Activity: Reproduce every line of the material below exactly. No pictures belong in the copy.

Recorded information:

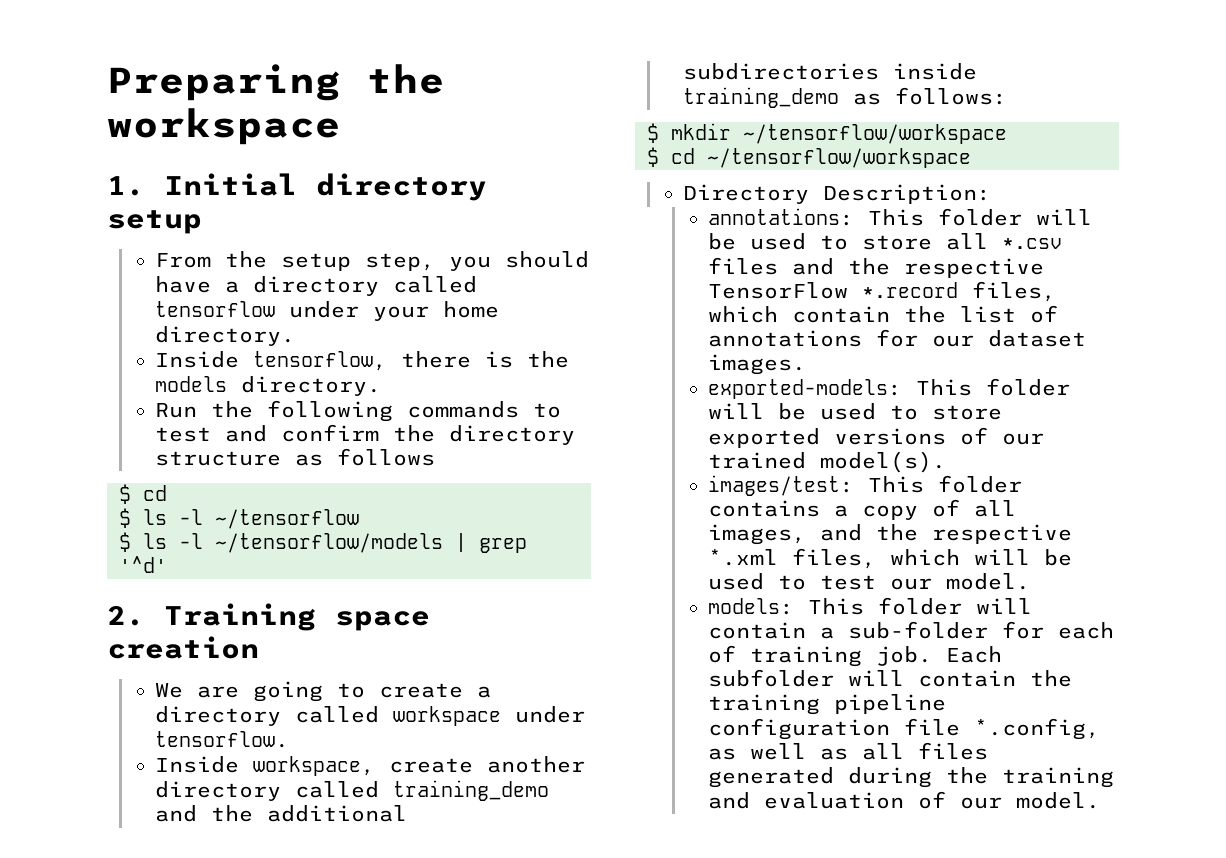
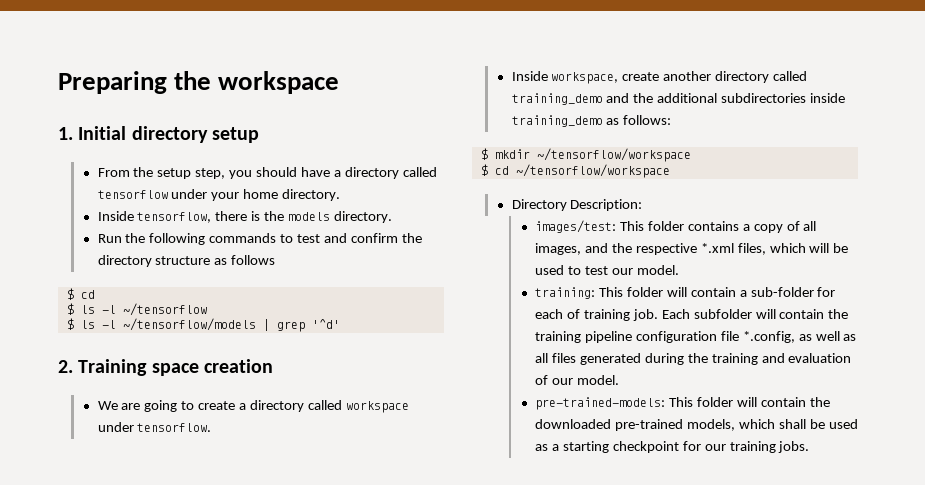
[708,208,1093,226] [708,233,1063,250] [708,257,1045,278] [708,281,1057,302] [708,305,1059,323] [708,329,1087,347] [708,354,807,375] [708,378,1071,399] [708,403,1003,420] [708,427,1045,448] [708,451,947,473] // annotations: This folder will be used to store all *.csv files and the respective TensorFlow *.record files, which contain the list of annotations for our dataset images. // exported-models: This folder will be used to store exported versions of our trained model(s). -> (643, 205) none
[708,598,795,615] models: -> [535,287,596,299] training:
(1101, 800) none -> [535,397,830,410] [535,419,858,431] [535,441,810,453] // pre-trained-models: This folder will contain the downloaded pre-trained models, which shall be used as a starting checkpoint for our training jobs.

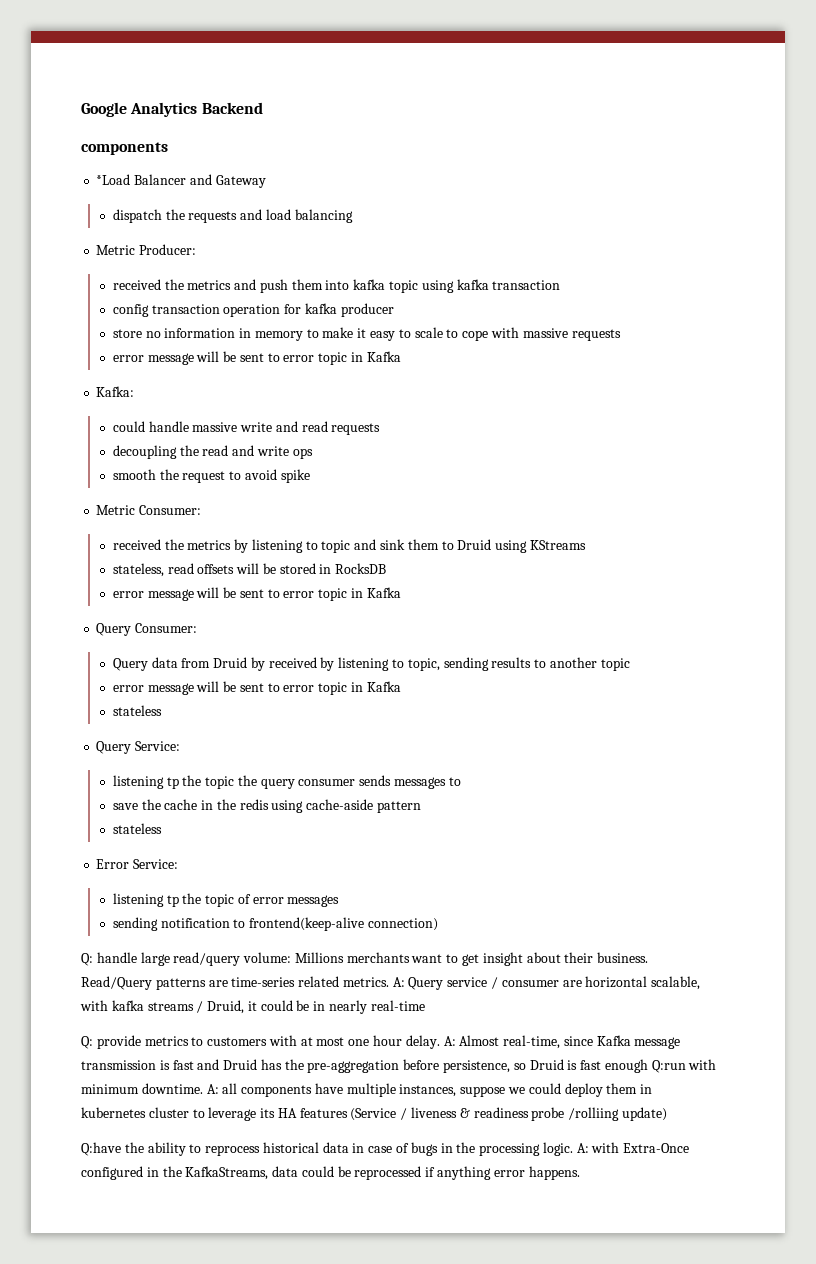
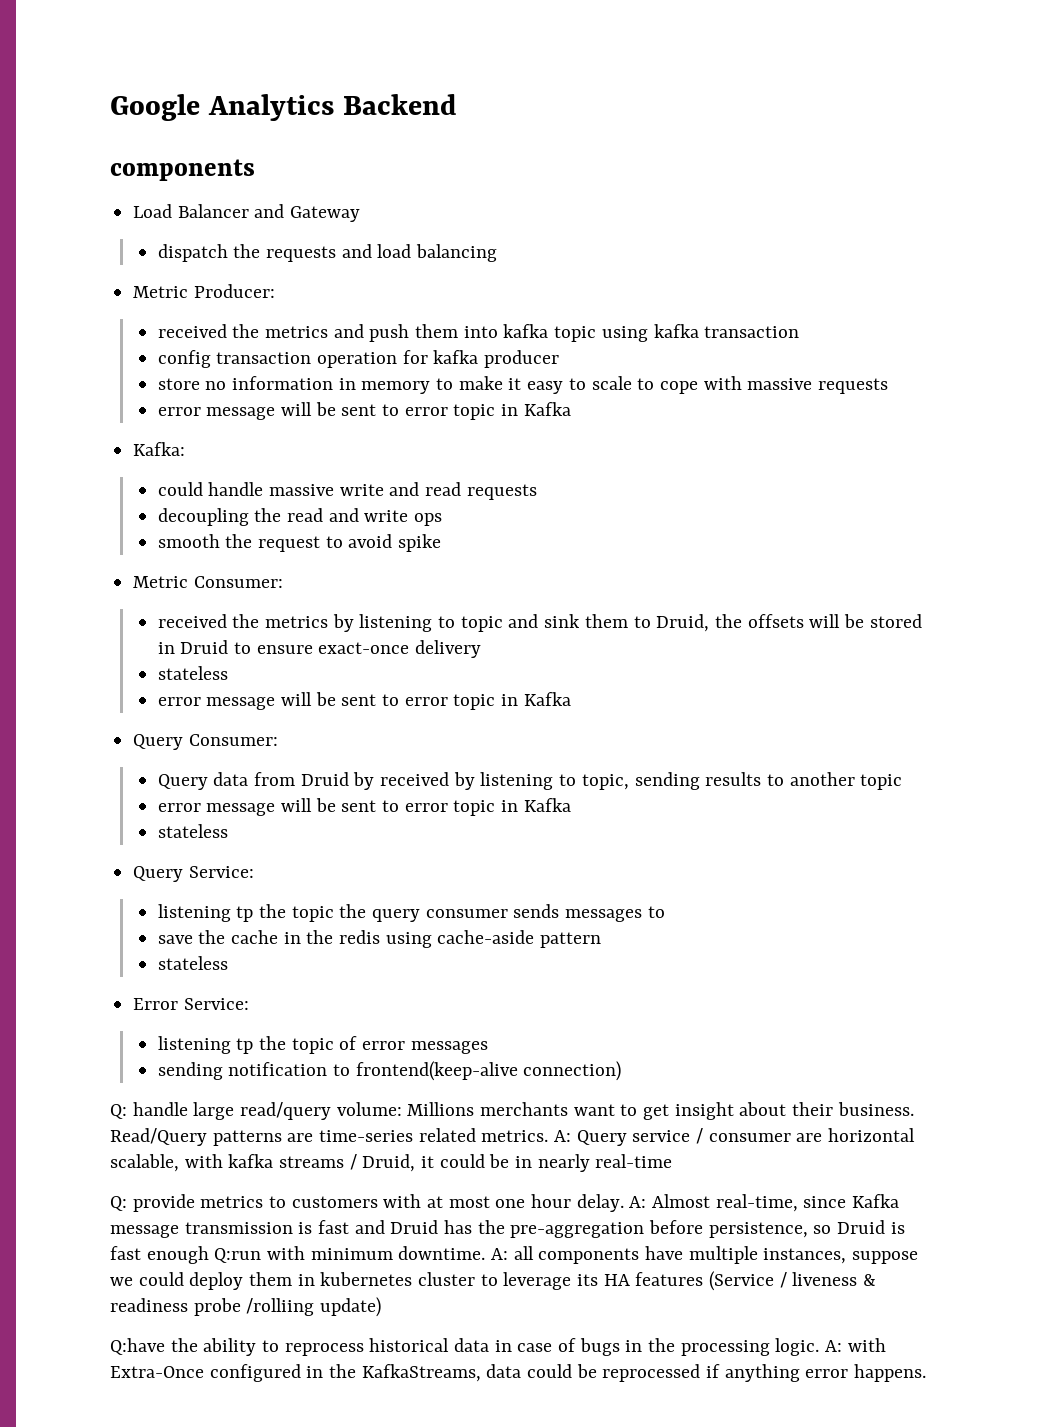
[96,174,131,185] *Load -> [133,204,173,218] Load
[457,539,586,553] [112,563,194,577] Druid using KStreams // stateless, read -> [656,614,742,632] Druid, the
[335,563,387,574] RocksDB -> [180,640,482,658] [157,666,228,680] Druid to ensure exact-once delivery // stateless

Written solution:
[708,208,1093,226] [708,233,1063,250] [708,257,1045,278] [708,281,1057,302] [708,305,1059,323] [708,329,1087,347] [708,354,807,375] [708,378,1071,399] [708,403,1003,420] [708,427,1045,448] [708,451,947,473] // annotations: This folder will be used to store all *.csv files and the respective TensorFlow *.record files, which contain the list of annotations for our dataset images. // exported-models: This folder will be used to store exported versions of our trained model(s). -> (643, 205) none
[708,598,795,615] models: -> [535,287,596,299] training:
(1101, 800) none -> [535,397,830,410] [535,419,858,431] [535,441,810,453] // pre-trained-models: This folder will contain the downloaded pre-trained models, which shall be used as a starting checkpoint for our training jobs.

[96,174,131,185] *Load -> [133,204,173,218] Load
[457,539,586,553] [112,563,194,577] Druid using KStreams // stateless, read -> [656,614,742,632] Druid, the
[335,563,387,574] RocksDB -> [180,640,482,658] [157,666,228,680] Druid to ensure exact-once delivery // stateless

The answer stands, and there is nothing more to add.